与无中风对照组相比,中风幸存者功能限制的长期演变:3 项国际老龄化调查 15 年随访的结果

背景和目的:在中风后 2 至 5 年的慢性期,日常生活活动 (ADL) 和工具性 ADL (IADL) 的限制最初处于稳定状态,然后稳定增加。然而,年龄和初始残疾程度的差异对这些限制的演变的影响仍不清楚。因此,本研究旨在评估中风幸存者和无中风人群之间 ADL/IADL 限制的长期演变差异,以及中风幸存者的初始残疾程度如何影响限制。方法:33660健康与退休研究、欧洲健康、老龄化与退休调查以及英国老龄化纵向研究中年龄≥50 岁的参与者(5610 名随访期间未复发的首次中风病例和 28050 名无中风对照)评估卒中后慢性期(病例)和 1996 年至 2018 年随访期间(对照)的 ADL/IADL 限制数量。3718 例中风病例还使用中风后 1 至 2 年的改良 Rankin 量表评分按残疾程度进行分类。使用线性混合模型通过改良Rankin量表评分(0-1、2-3、4-5)评估中风病例和对照的ADL/IADL限制的演变。

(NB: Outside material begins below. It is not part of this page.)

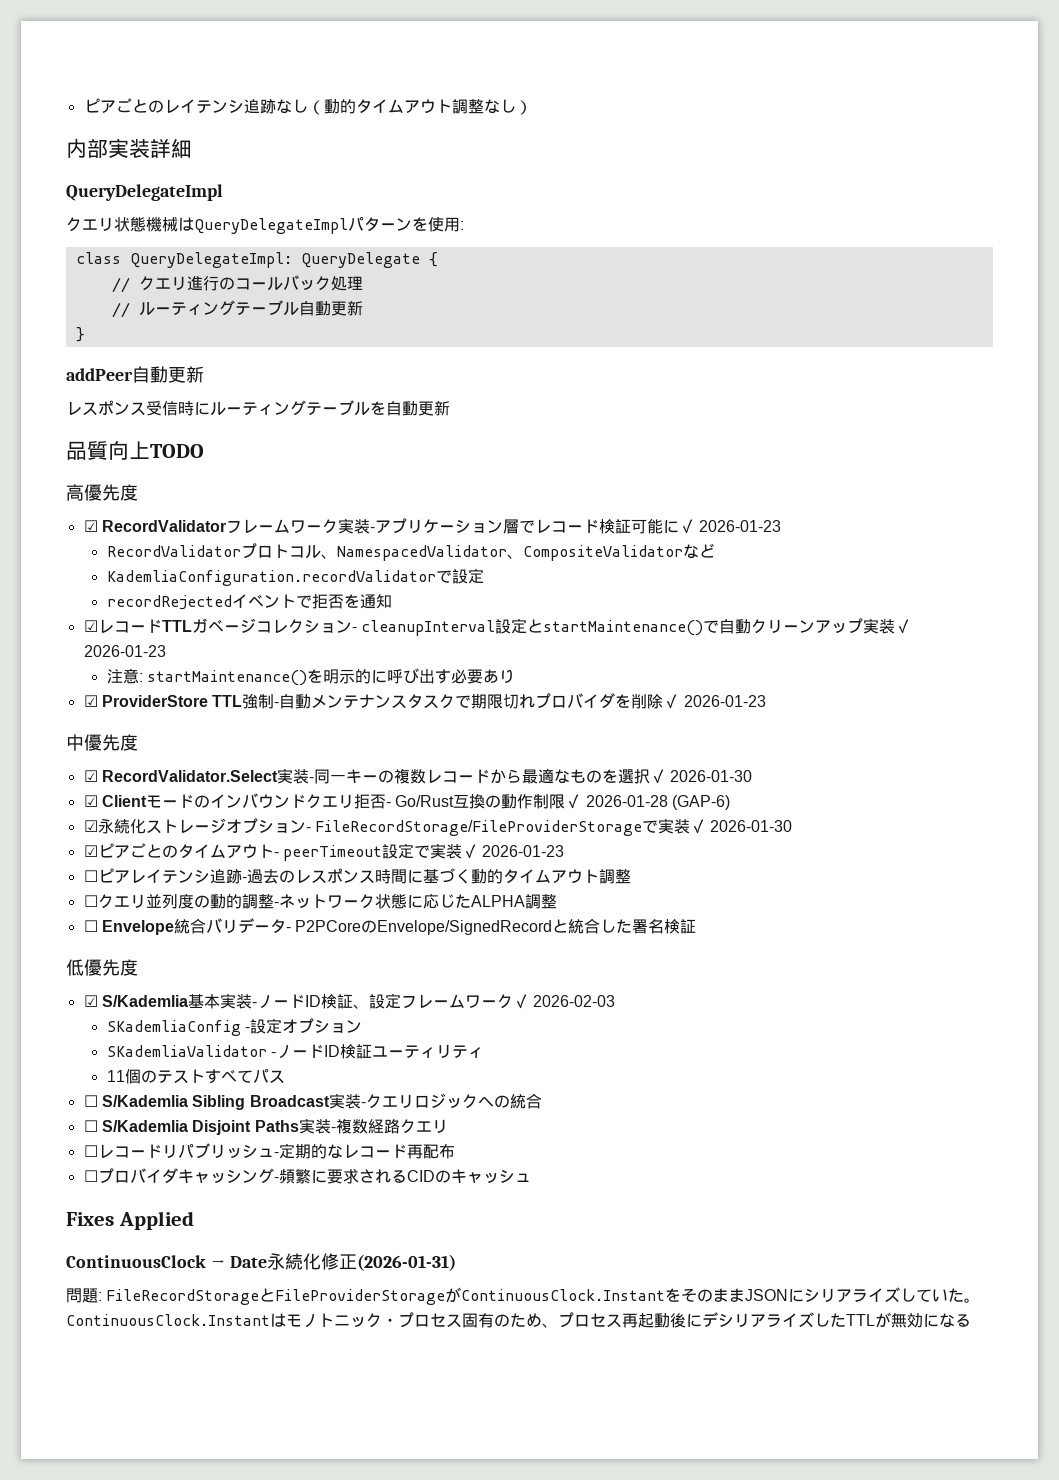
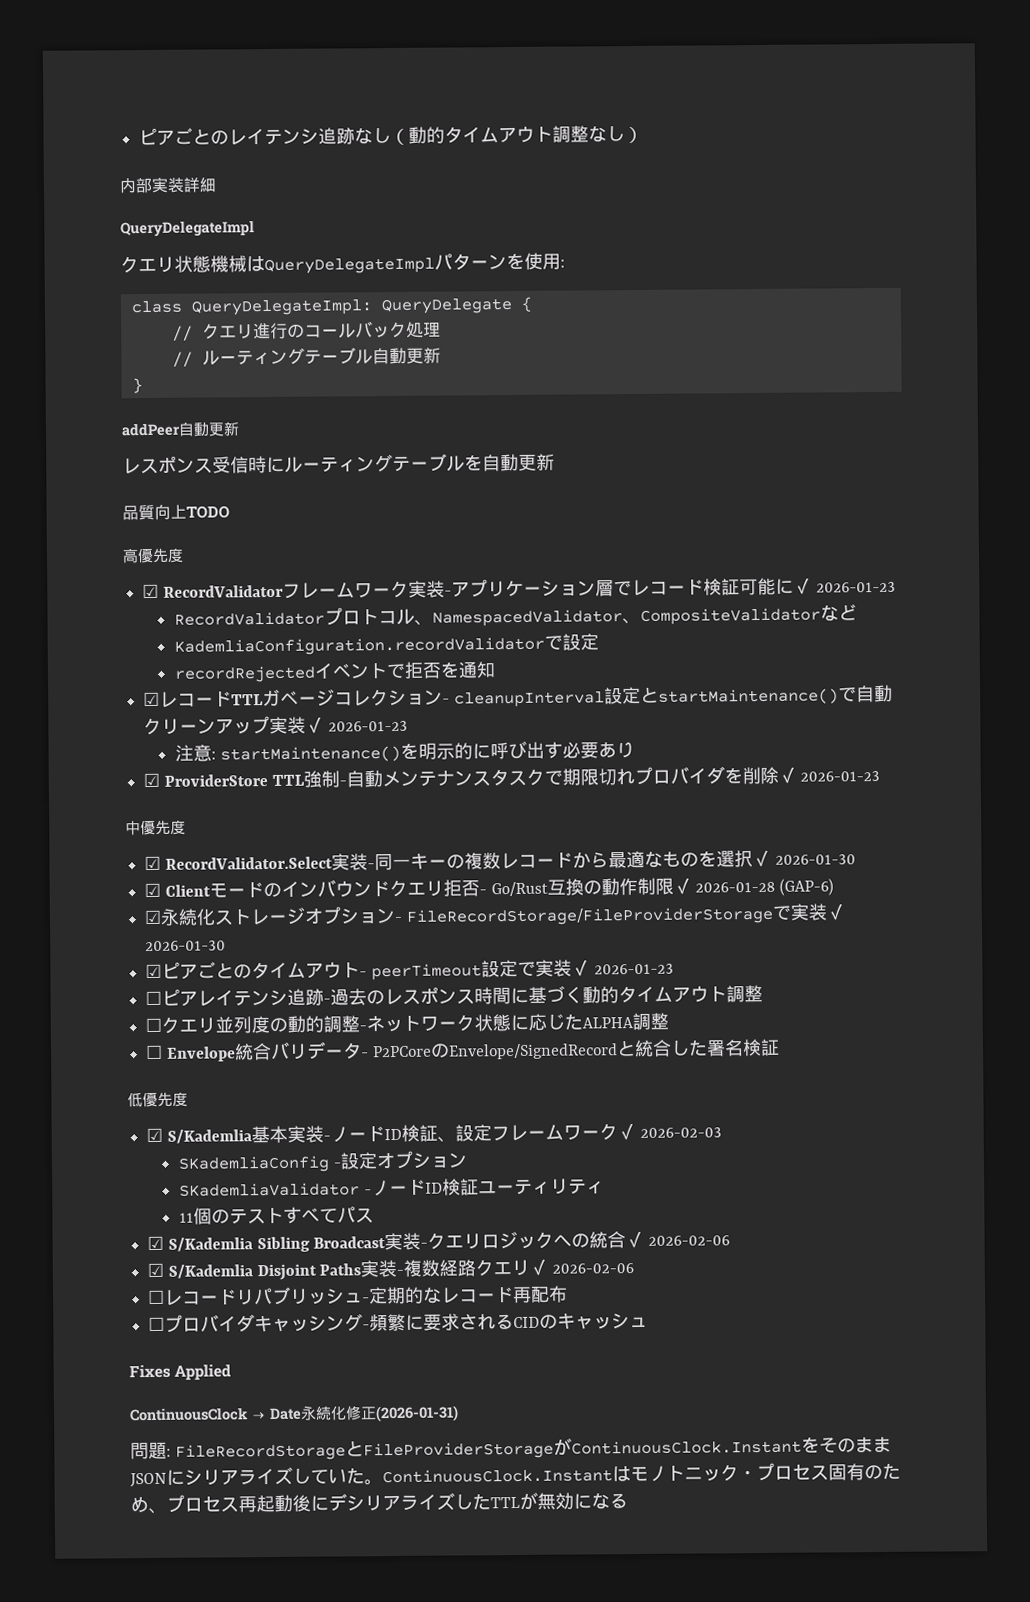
- ☐ S/Kademlia Sibling Broadcast実装-クエリロジックへの統合
- ☐ S/Kademlia Disjoint Paths実装-複数経路クエリ
+ ☑ S/Kademlia Sibling Broadcast実装-クエリロジックへの統合✓ 2026-02-06
+ ☑ S/Kademlia Disjoint Paths実装-複数経路クエリ✓ 2026-02-06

模型按年龄组(50-74 岁和≥75 岁)进行分层,并根据基线特征、健康行为、BMI 和合并症进行调整。结果:研究结果显示,中风后 3 至 6 年内 ADL/IADL 限制相对稳定,随后有所增加对于这两个人群,年轻卒中病例的速度更快,表明年龄效应存在差异(P <0.001)。中风后 1 至 2 年的残疾水平影响了随着时间的推移限制的演变,特别是对于严重残疾(改良Rankin 量表评分,4-5),与中风后 5 至 6 年限制的减少相关。 结论:我们的研究结果表明,在中风后慢性期功能限制首先达到稳定状态,然后增加,并且其演变因残疾严重程度而异。这些结果凸显了适应性长期健康和社会护理措施对中风幸存者的重要性。